Heteroclite : Sous le précédent quinquennat, vous vous êtes battue avec le collectif Oui Oui Oui, notamment en faveur de l’ouverture de la PMA à toutes les femmes. Le gouvernement actuel nous annonce que c’est pour cette année, avec la révision des lois bioéthiques. Est-ce que vous y croyez encore ?
Alice Coffin : Moi, sur cette question de la PMA, je ne crois plus à rien. On nous a tellement baladées qu’il est impossible d’avoir confiance dans la parole politique sur ce sujet. Mais je redoute que nos adversaires soient plus nombreux et les débats plus violents encore.

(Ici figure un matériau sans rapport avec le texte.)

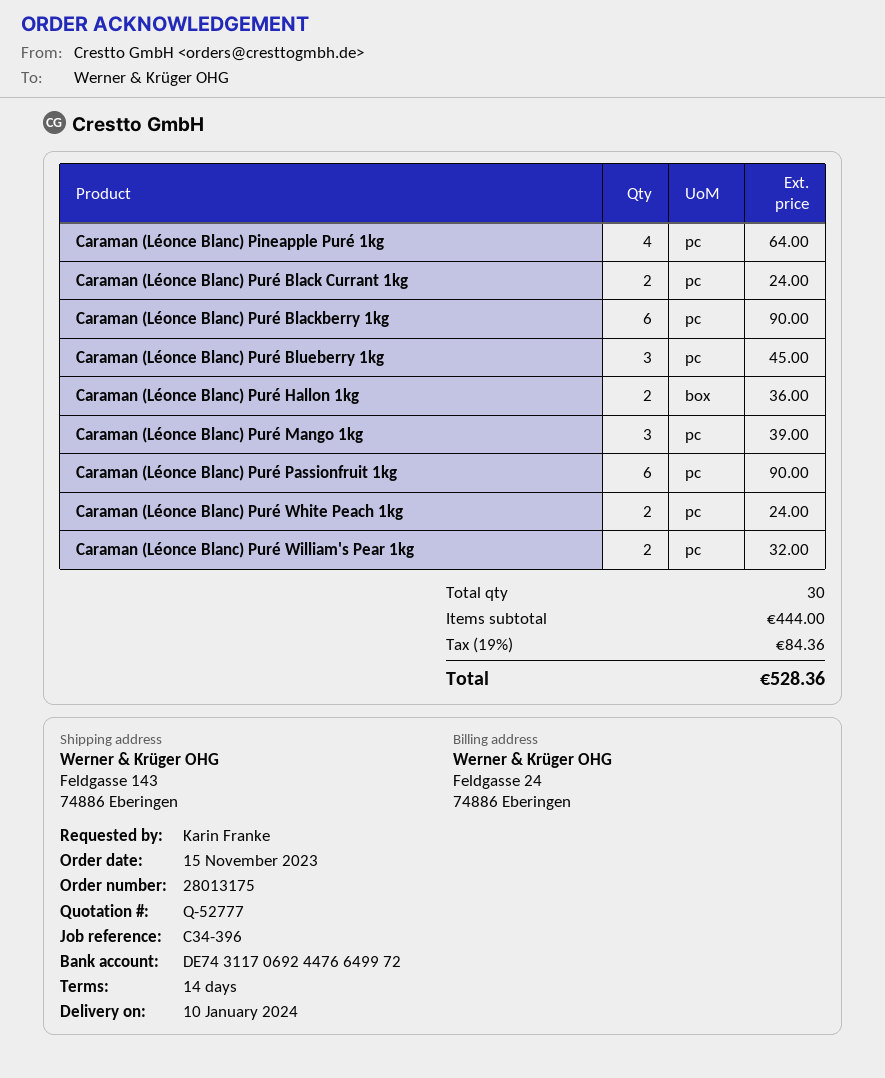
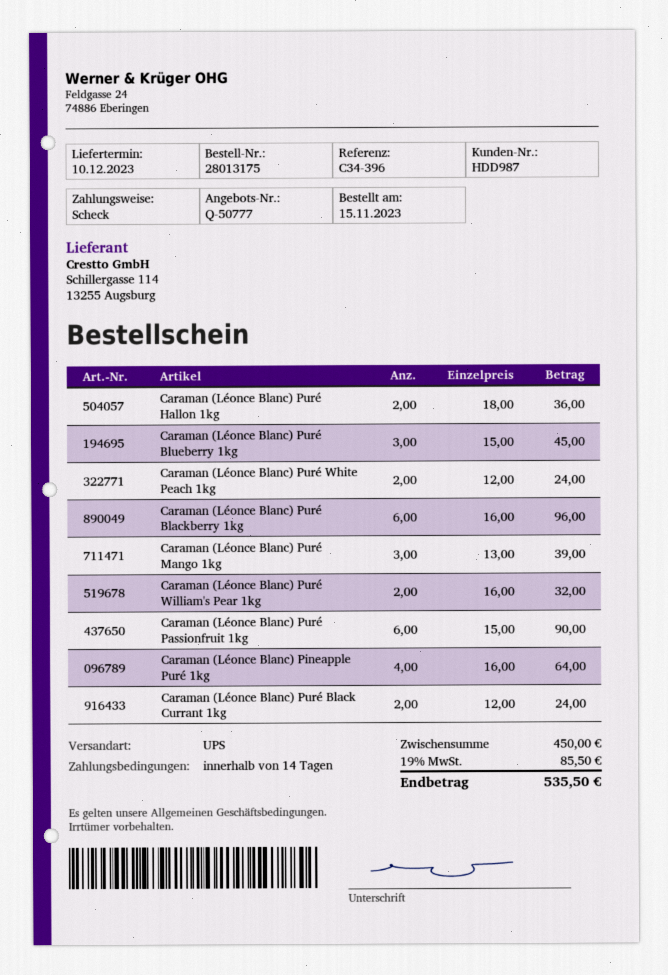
quote number: Q-52777 -> Q-50777
delivery date: 2024-01-10 -> 2023-12-10
Caraman (Léonce Blanc) Puré Blackberry 1kg: 6 for 90.00 -> 6 for 96.00
subtotal: 444.00 -> 450.00
tax: 19% = 84.36 -> 19% = 85.50
total: 528.36 -> 535.50

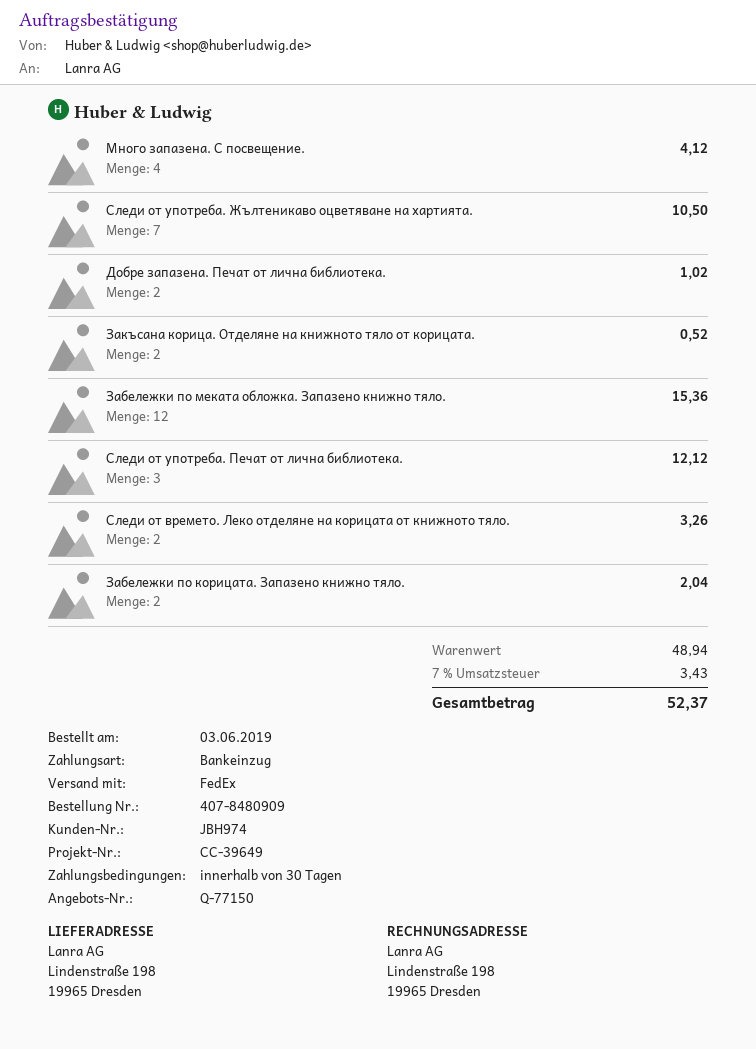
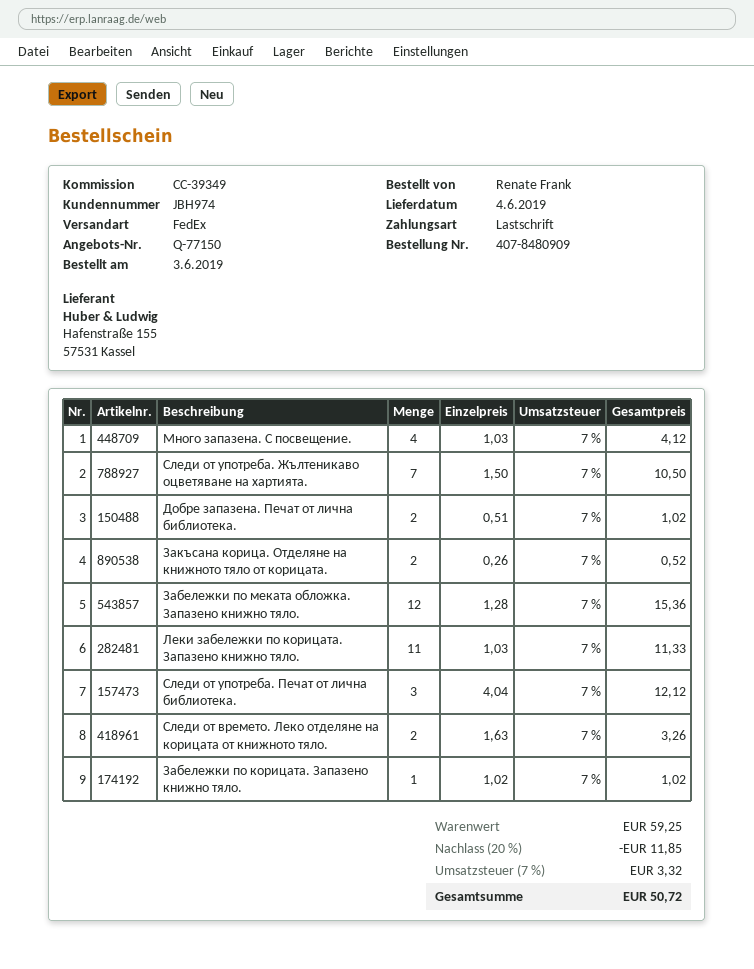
reference: CC-39649 -> CC-39349
Забележки по корицата. Запазено книжно тяло.: 2 for 2.04 -> 1 for 1.02
Леки забележки по корицата. Запазено книжно тяло.: none -> 11 for 11.33
subtotal: 48.94 -> 59.25
discount: none -> 20% = 11.85
tax: 7% = 3.43 -> 7% = 3.32
total: 52.37 -> 50.72

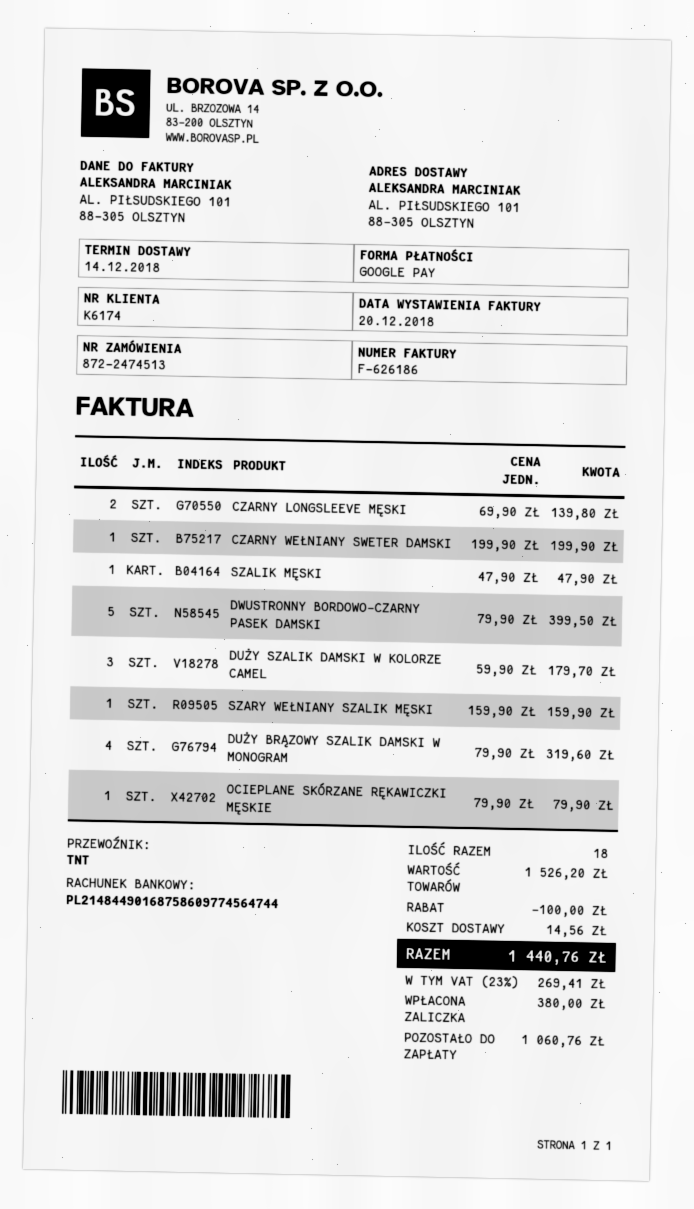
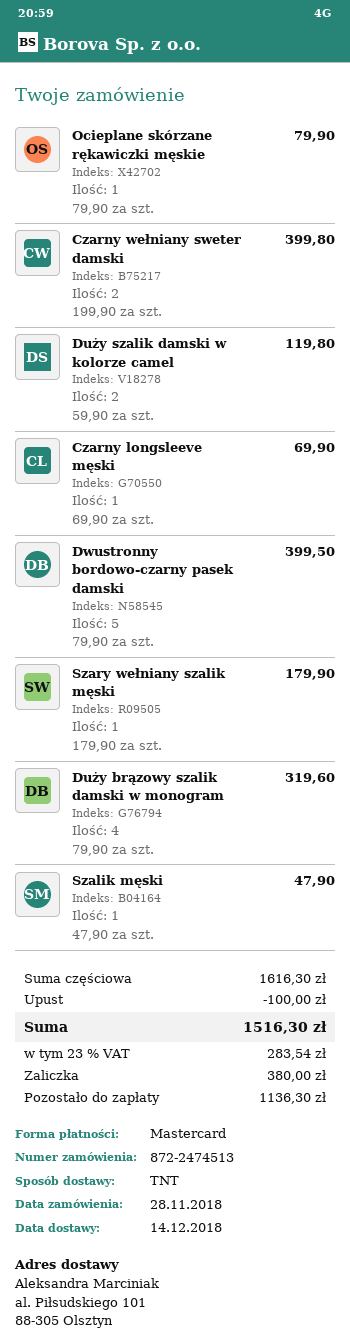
payment method: Google Pay -> Mastercard
CZARNY LONGSLEEVE MĘSKI: 2 x 69.90 = 139.80 -> 1 x 69.90 = 69.90
CZARNY WEŁNIANY SWETER DAMSKI: 1 x 199.90 = 199.90 -> 2 x 199.90 = 399.80
DUŻY SZALIK DAMSKI W KOLORZE CAMEL: 3 x 59.90 = 179.70 -> 2 x 59.90 = 119.80
SZARY WEŁNIANY SZALIK MĘSKI: 1 x 159.90 = 159.90 -> 1 x 179.90 = 179.90
subtotal: 1526.20 -> 1616.30
shipping: 14.56 -> none
tax: 23% = 269.41 -> 23% = 283.54
total: 1440.76 -> 1516.30
balance: 1060.76 -> 1136.30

C’est cela qui me préoccupe vraiment. La PMA a fait sortir du bois des personnes qui ne s’étaient pas exprimées contre le mariage pour tous : par exemple la rédaction de Charlie Hebdo, Michel Onfray ou des gens qui ne sont pas nécessairement pro-Manif Pour Tous.
Ceux-là voient avec terreur se profiler ce qu’ils perçoivent comme la disparition de la figure paternelle. Ce sujet soulève d’autres questions que celui du mariage pour tous, et d’abord celle-ci, qui semble effrayer beaucoup de monde : «qui sont ces femmes qui prétendent vivre leur vie sans les hommes ?».
Plus globalement, on constate une absence totale de conviction profonde en faveur de la PMA pour toutes au sein de la classe politique française. Le gouvernement actuel, comme ceux de François Hollande d’ailleurs, se montre extrêmement timoré et mal à l’aise sur cette question. Au moment des débats sur le mariage pour tous, il a fallu attendre fin janvier 2013 pour que s’exprime enfin une parole politique enthousiaste et favorable à la PMA, celle de Christiane Taubira.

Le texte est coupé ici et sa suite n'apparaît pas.